UD annotatrix should be extended to support fast and efficient annotation. I propose three stages: basic version, integration with external tools and advanced version.
- The main interface contains a large text box and graph visualizer (similar to the current interface). There are buttons for navigating between sentences.
- There is an import button that allows to import large corpus in multiple formats.
- There are 5 tabs above the text box, one per each file format
1. CONLL-U 2. Stanford Dependencies 3. CG3 (text mode) 4. CG3 (line mode) 5. Raw text
- CG3 (line mode) displays a list of lines of text (instead of raw text). Something similar to what is described [here](https://github.com/jonorthwash/ud-annotatrix/issues/10). Up-down arrows can be used to select a line. "Delete" key will remove the current line. "Enter" key will remove all lines for the current word except the current one.
- CG3 (text mode) has a shortcut key to automatically add numbers next to the words (#1)
- Each pair of formats has a validation procedure, which determines whether the current format can be transformed into the other without losing information. For example, CG3 supports multiple annotations of the same word which cannot be expressed in CONLL-U. In these cases the program does not allow to change the format.
- CONLL-U mode supports a shortcut key to split multiword tokens. User can select some part of the word in the second column and press Ctrl+M, and the program will automatically add 2 new rows according to UD format. This should be properly displayed in the graph.
Integration with external tools
- Support for a simple API to communicate with the server. In the simplest case, there is a configuration window where user can specify a URL to a server which will handle HTTP POST/GET commands to save and load. It can be specified that the server handles only CONLL-U, so if user attempts to save in CG3 mode, the content should pass CG3 -> CONLL-U validation.
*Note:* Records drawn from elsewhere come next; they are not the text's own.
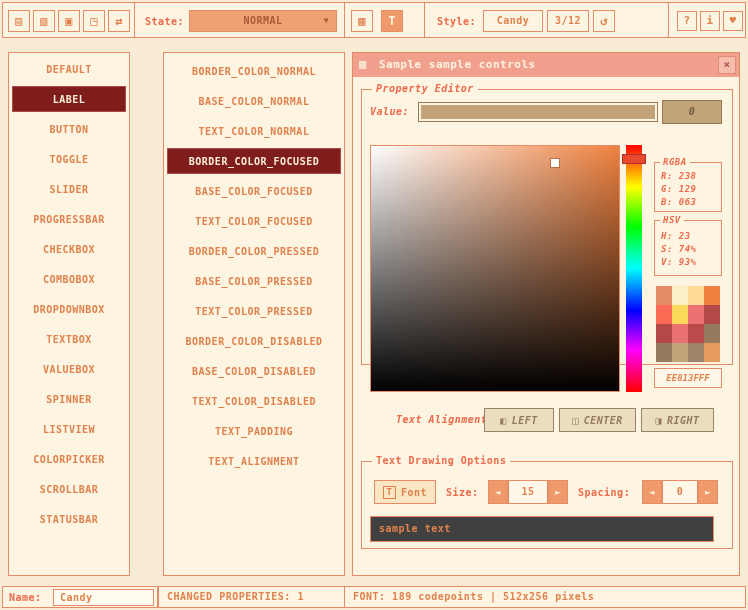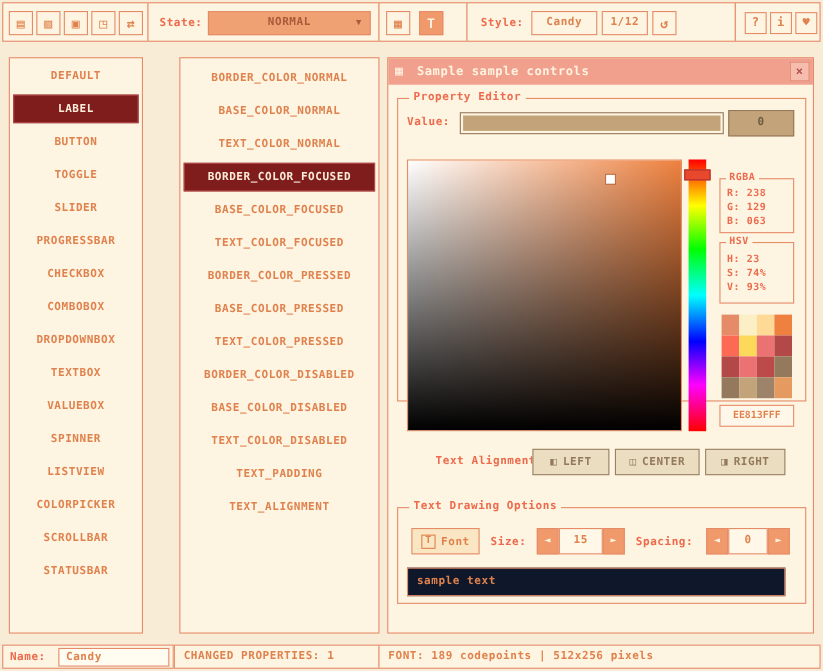--- a/index.html
+++ b/index.html
@@ -136,7 +136,7 @@
   <div class="seg tseg" style="left:424px; width:245px;">
     <span class="lbl" style="left:12px; top:13px;">Style:</span>
     <div class="btn tb-box" style="left:58px; width:60px;"><span>Candy</span></div>
-    <div class="btn tb-box" style="left:122px; width:42px;"><span>1/12</span></div>
+    <div class="btn tb-box" style="left:122px; width:42px;"><span>3/12</span></div>
     <div class="btn icon-btn" style="left:168px;"><span>↺</span></div>
   </div>
 

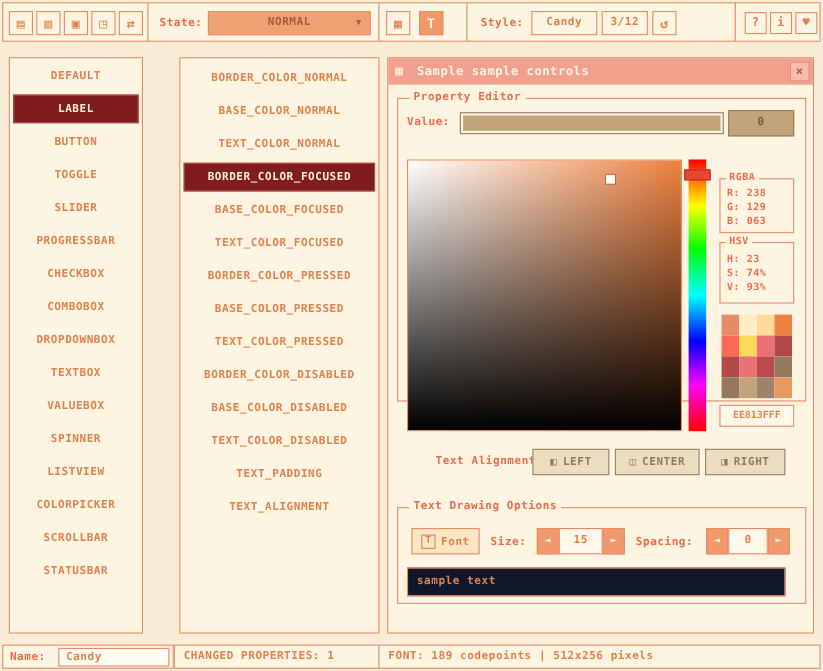--- a/index.html
+++ b/index.html
@@ -51,7 +51,7 @@
   .groupbox { position:absolute; border:1px solid #E58B68; }
   .groupbox > .g-label { position:absolute; top:-7px; left:10px; background:#FDF4E1; padding:0 4px; color:#ED6A4C; }
 
-  #pe-group { left:8px; top:36px; width:372px; height:276px; }
+  #pe-group { left:8px; top:36px; width:372px; height:276px;font-style:italic; }
   #tdo-group { left:8px; top:408px; width:372px; height:88px; }
 
   .slider { position:absolute; left:56px; top:12px; width:240px; height:20px;

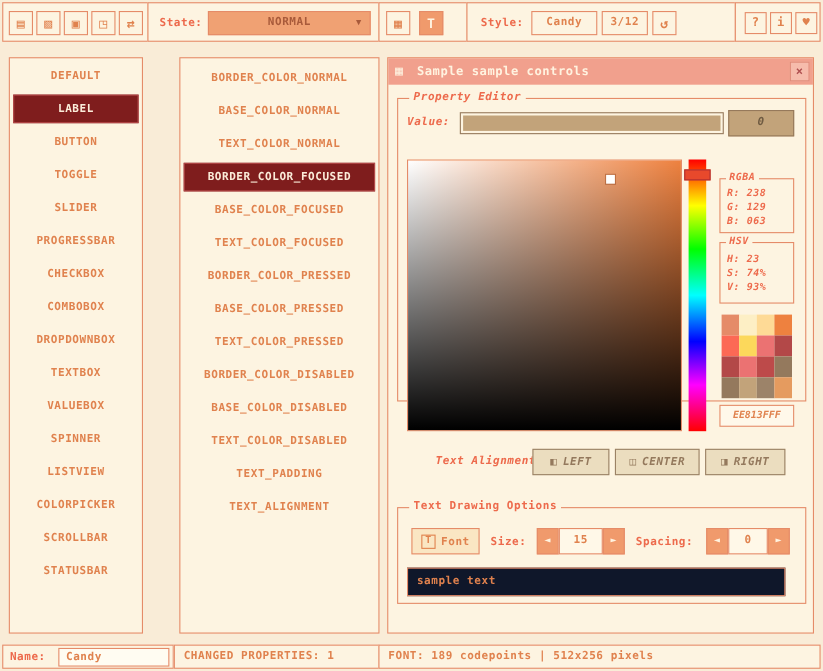--- a/index.html
+++ b/index.html
@@ -99,7 +99,7 @@
   .spin-val { position:absolute; top:18px; height:24px; background:#FFF8E8; border:1px solid #E58B68;
     color:#E0824E; line-height:22px; text-align:center; }
   .sample-box { position:absolute; left:8px; top:54px; width:344px; height:26px;
-    background:#0f172a; border:1px solid #E58B68; line-height:24px; padding-left:8px; color:#E0824E; }
+    background:#404040; border:1px solid #E58B68; line-height:24px; padding-left:8px; color:#E0824E; }
 
   
   .sseg { top:586px; height:22px; }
- Support for external tokenisation tools. In case the imported text is just a raw text, the tool can call another API that will return the tokenized text.
- Support for external morphological analysis tools. Given raw text, one more button can call some URL (given in the configuration window) and obtain the results of morphological analysis in CG3 (with multiple options per word).
- Support for external dependency parsers. This can be useful in case there already exist some low quality parsers that can help to pre-annotate the current sentence.
- Sample lightweight servers can be included in the main github repo that wrap commonly used tools.
- Text boxes with rich IDE-like editors that support autocomplete.
- Each of the 3 formats has its own "language" with format-specific keywords.
- Additionally, it is possible to specify language-specific CONLL-U keywords.
- Errors in the annotations (typos in keywords etc.) are highlighted (similar to spell checkers in word editors).
I have been doing web development for 3 years now. Recently I worked on an open source tool for corpus management (currently used for Armenian only). It involved coding in HTML, JS and Python.